Cragg forged his most successful collaboration in 1963, while pursuing his post-doctoral studies at UCLA – where he met, and married Jacqueline Tuers in 1966. Jacqueline would go on to serve several US presidents as a librarian to the Executive Branch in Washington DC. The couple settled in Maryland, with each becoming a force in preserving critical knowledge and heritage in their respective fields.
He continues to work full weeks as an NIH Special Volunteer for the National Cancer Institute, writing reviews on new literature in the natural products research field – having already contributed some 170 articles and book chapters on the subject. He has also given public presentations to over 100 conferences and symposia worldwide.

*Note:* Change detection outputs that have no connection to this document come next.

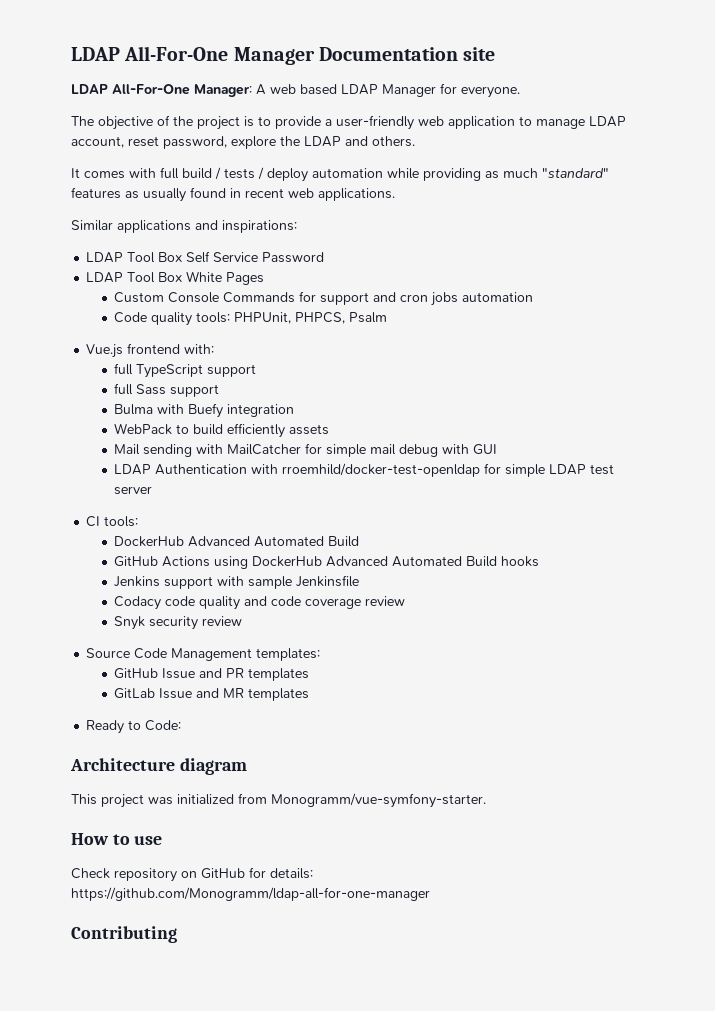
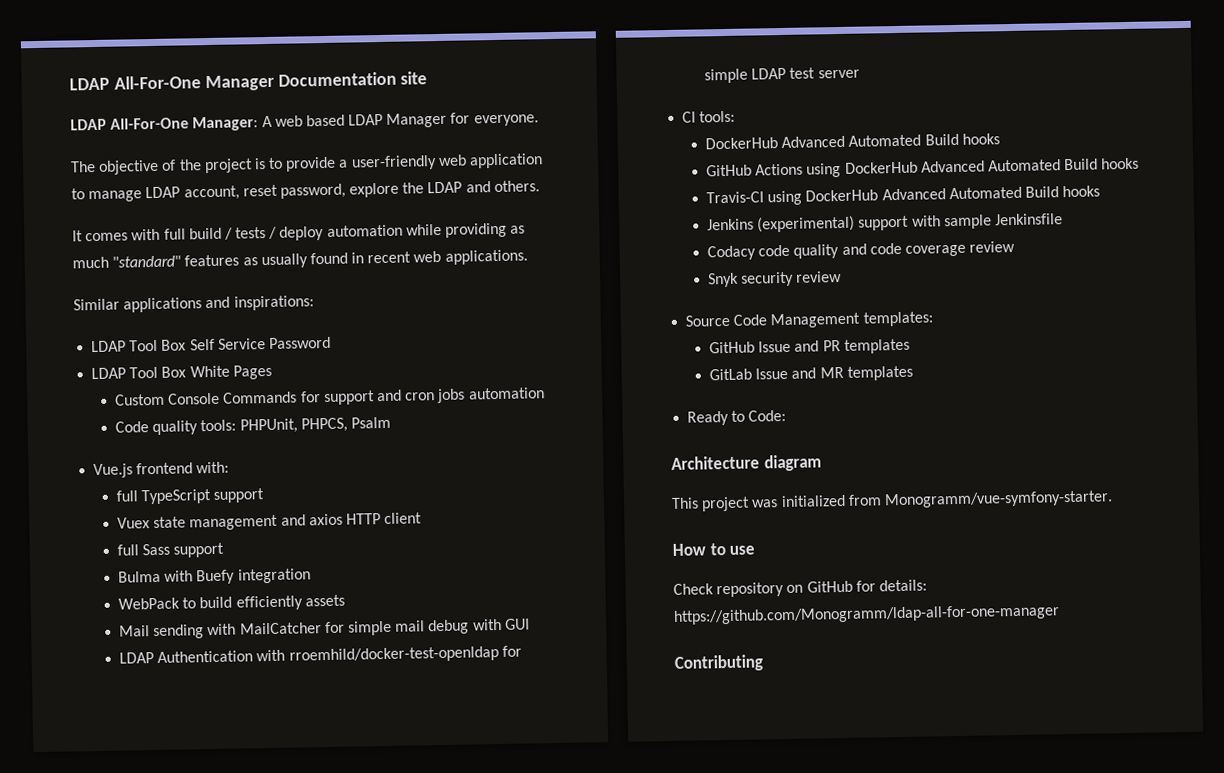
+ Vuex state management and axios HTTP client
  CI tools:
- DockerHub Advanced Automated Build
+ DockerHub Advanced Automated Build hooks
+ Travis-CI using DockerHub Advanced Automated Build hooks
- Jenkins support with sample Jenkinsfile
+ Jenkins (experimental) support with sample Jenkinsfile

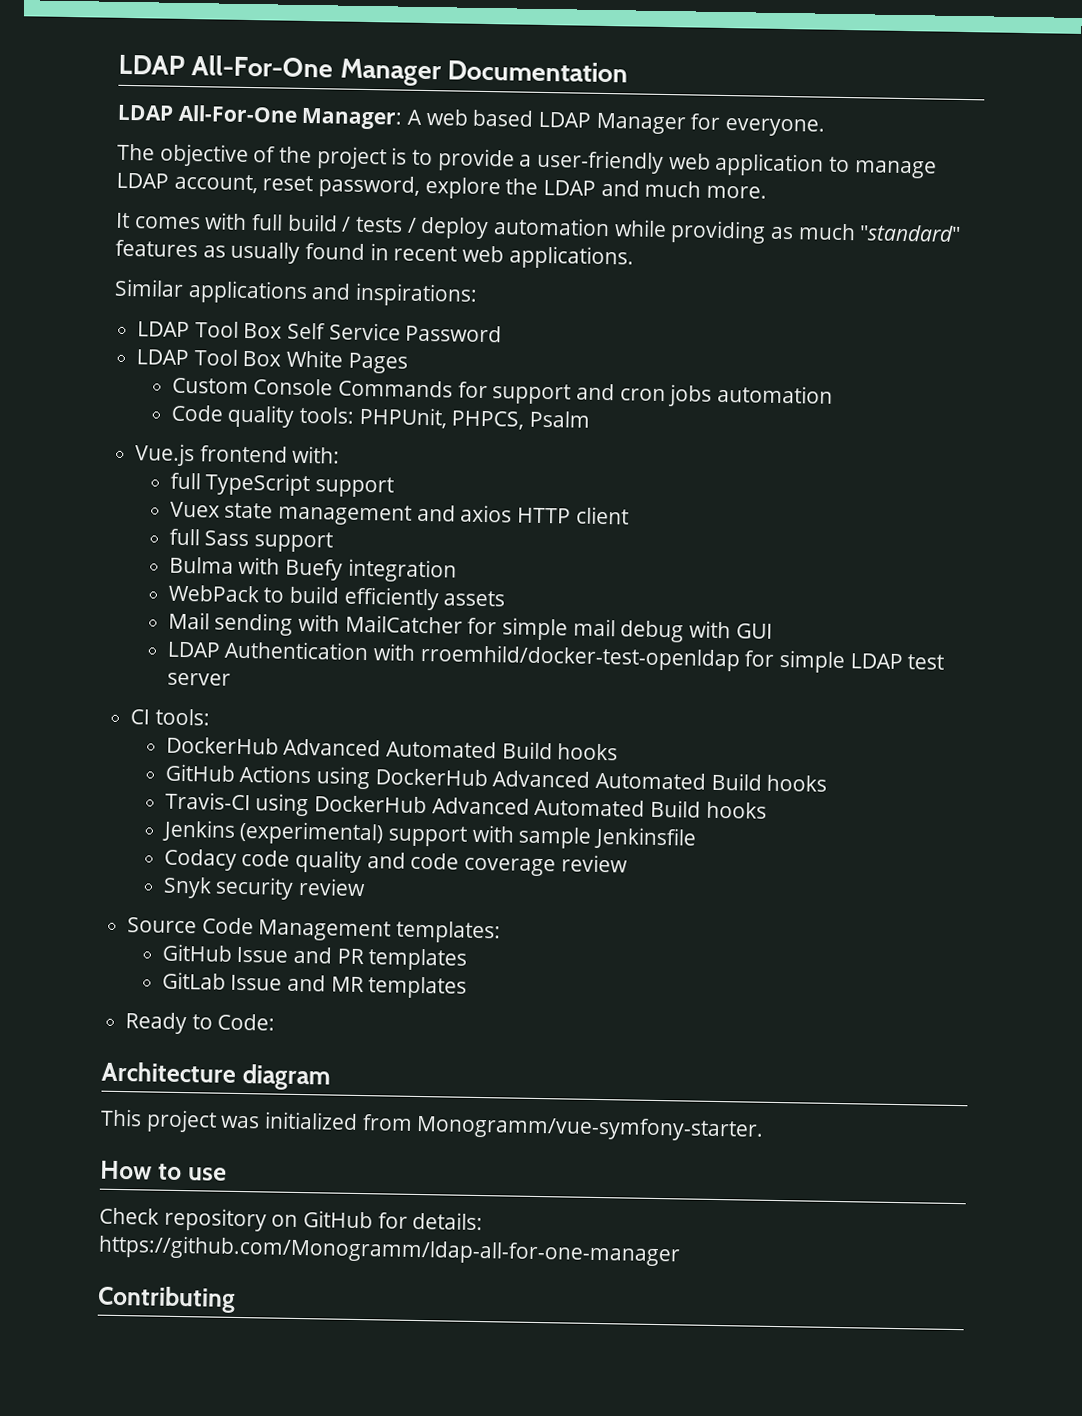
- LDAP All-For-One Manager Documentation site
+ LDAP All-For-One Manager Documentation
- The objective of the project is to provide a user-friendly web application to manage LDAP account, reset password, explore the LDAP and others.
+ The objective of the project is to provide a user-friendly web application to manage LDAP account, reset password, explore the LDAP and much more.

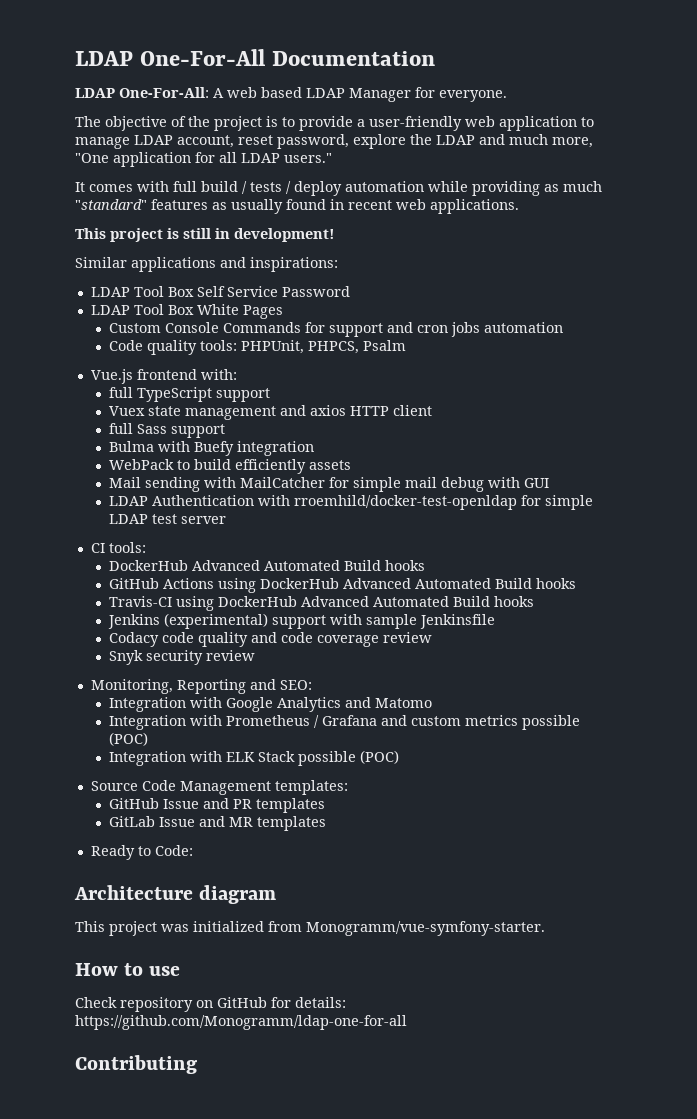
- LDAP All-For-One Manager Documentation
+ LDAP One-For-All Documentation
- LDAP All-For-One Manager: A web based LDAP Manager for everyone.
+ LDAP One-For-All: A web based LDAP Manager for everyone.
- The objective of the project is to provide a user-friendly web application to manage LDAP account, reset password, explore the LDAP and much more.
+ The objective of the project is to provide a user-friendly web application to manage LDAP account, reset password, explore the LDAP and much more, "One application for all LDAP users."
+ This project is still in development!
+ Monitoring, Reporting and SEO:
+ Integration with Google Analytics and Matomo
+ Integration with Prometheus / Grafana and custom metrics possible (POC)
+ Integration with ELK Stack possible (POC)
- Check repository on GitHub for details: https://github.com/Monogramm/ldap-all-for-one-manager
+ Check repository on GitHub for details: https://github.com/Monogramm/ldap-one-for-all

This summer, Cragg also emerged as a key figure in a critical public campaign that circles back to his roots in South Africa – and which extends his long fight for the seeds of research excellence into a new realm. With his academic history anchored there – and ongoing collaborations with numerous alumni and partners – Cragg was alarmed to learn of serious proposals to strip Rhodes University of its famous name, and enduring brand.
On a circular released in March, Vice-Chancellor Sizwe Mabizela discussed claims by the SRC and others that: “There are those who are of the view that, given the horrendous things that Cecil John Rhodes did to the Black people in the Southern African region through his colonial and imperialist excesses, it is morally and ethically indefensible and completely unconscionable to have a university bearing his name.”
Echoing a growing chorus of objection among leading Old Rhodians and their global peers, Cragg has written and distributed a major essay in defense of the Rhodes brand – and in warning of dire consequences for any change.
In addition to illuminating parallels between Ceil Rhodes and the “robber barons” behind elite US universities like Stanford, Duke, Carnegie-Mellon and Vanderbilt – and the enduring benefits for students of retaining those brands – Cragg reveals key historical facts, including that Rhodes’ burial in 1902 was attended by Ndebele chiefs, who “for the first time, gave a white man the Matabele royal salute, Bayete.”
He warned: “To change the name will sever links to a name associated worldwide with world class academic excellence and scholarship, and will deny such prestige and advantages to future graduates. What’s more, I feel that any name change will amount to a sign of profound disrespect for the judgement, tolerance and wisdom of leaders such as the late President Mandela and past Rhodes Chancellor, Professor Jakes Gerwel, both honorary graduates of Rhodes University, who understood the need to put past history behind them, and look to constructive future progress.”